I wonder about the extent the US's reverence of entrepeneurship has played a role in the dominance the GRE has. There is a huge profit being made by ETS, and that profit increases the more they can convince adcoms to value the GRE. Not to mention the spin-off prep industry.

I understand the idea that the GRE is a consistent measure,while things like GPA can reflect differences in schools rather than students. Honestly, though, anyone who is a university graduate, and doesn't have disabilities that cause them to test poorly, should be able to do well on the test. The fact that it is so necessary in the eyes of adcoms suggests to me that there are serious flaws in the avarage US undergrad program if large numbers of the people considering graduate study can't demonstrate enough critical thinking to do well on the test (NOTE: that comment was in regard to the education people have received, NOT their ability. I'm NOT saying the GRE is a measure of intelligence, or that doing poorly on it makes one unitelligent).
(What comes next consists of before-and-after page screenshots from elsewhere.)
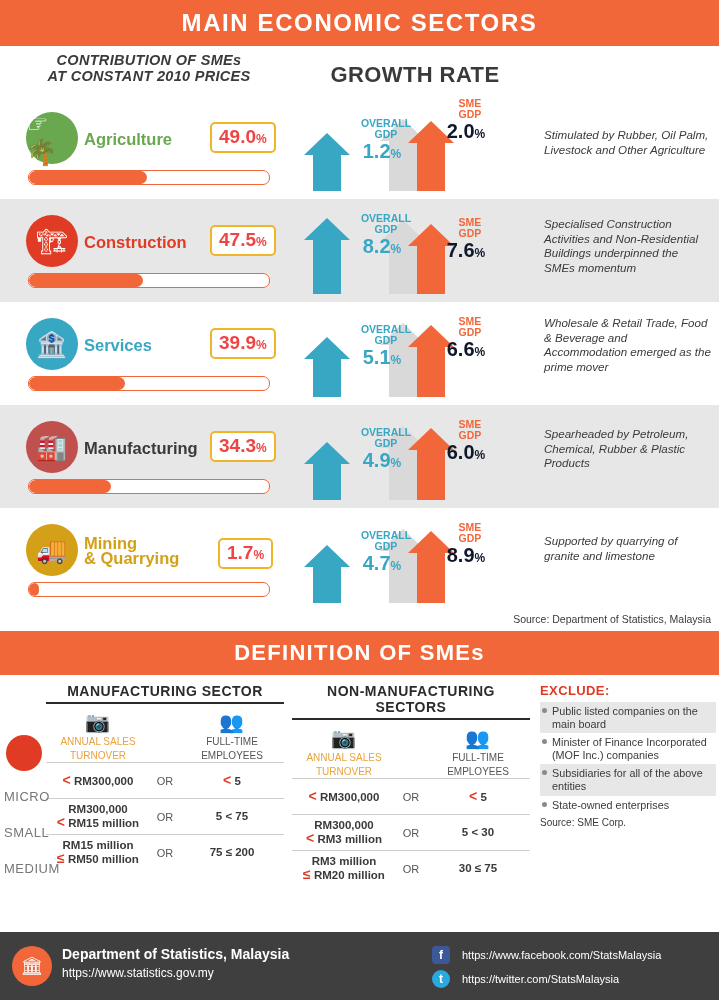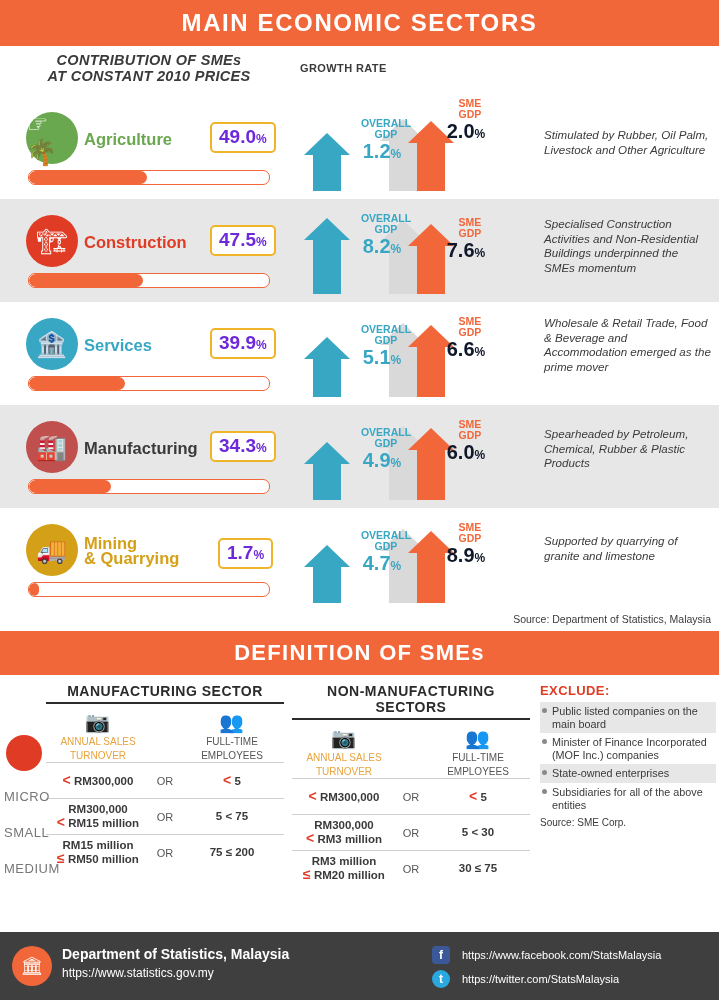"GROWTH RATE" .head-growth { font-size: 11px -> 22px; text-align: none -> center }
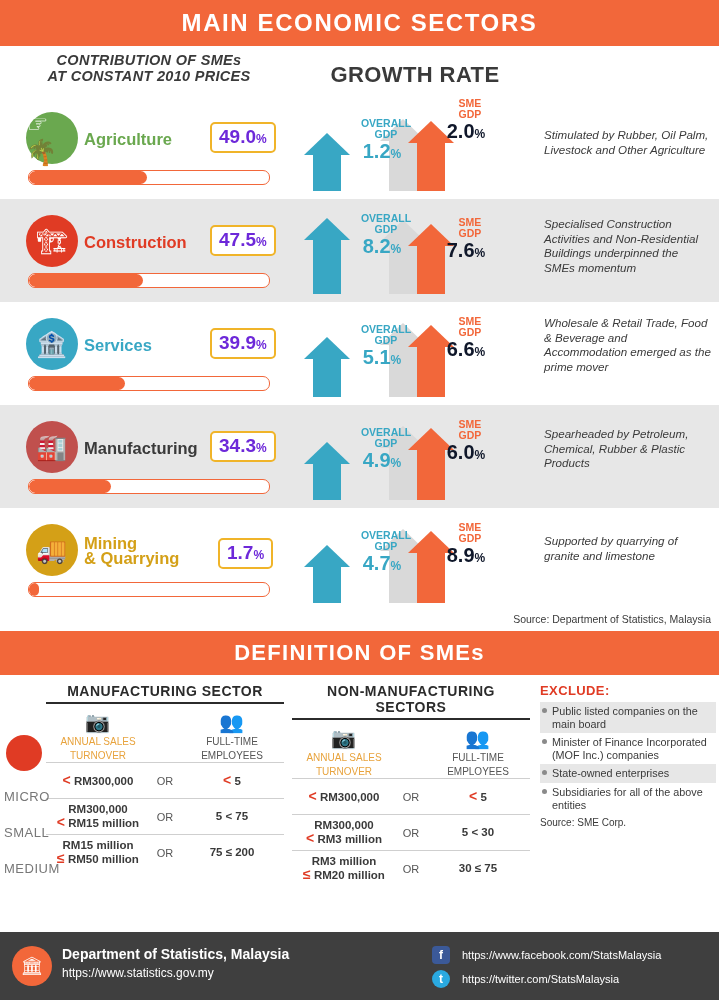"49.0%" .pct-box { color: #6d28d9 -> #ef4444 }
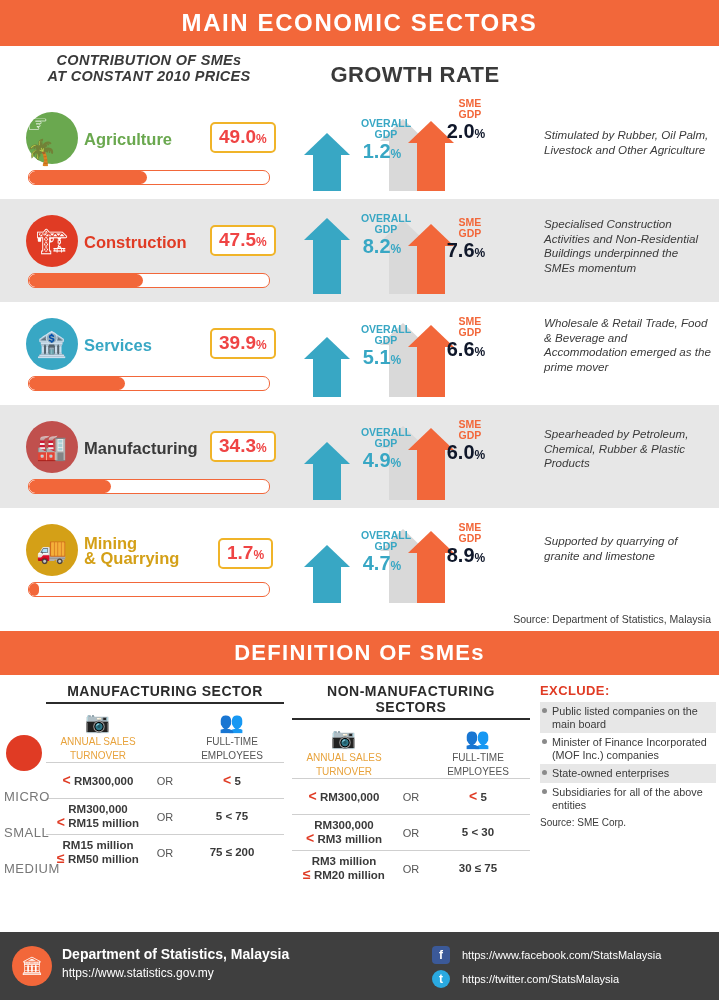"State-owned enterprises" li { order: before "Subsidiaries for all of the" -> after "Subsidiaries for all of the" }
The thing is that in the admissions process overall, internationals are at a very real disadvantage. Finding the GRE easier (language issues aside - most schools will disregard non-native English speakers' GRE v in favour of TOEFL) than US students do doesn't mitigate this.

Honestly, I think the GRE is a crock. But it will be a strong point in my applications, compared with the laziness my GPA reflects.

Posted

The GRE is basically only useful as a sorting device. Graduate get large numbers of applications from hugely unqualified individuals. It saves time and money to weed out people using a single number (ok 3 numbers).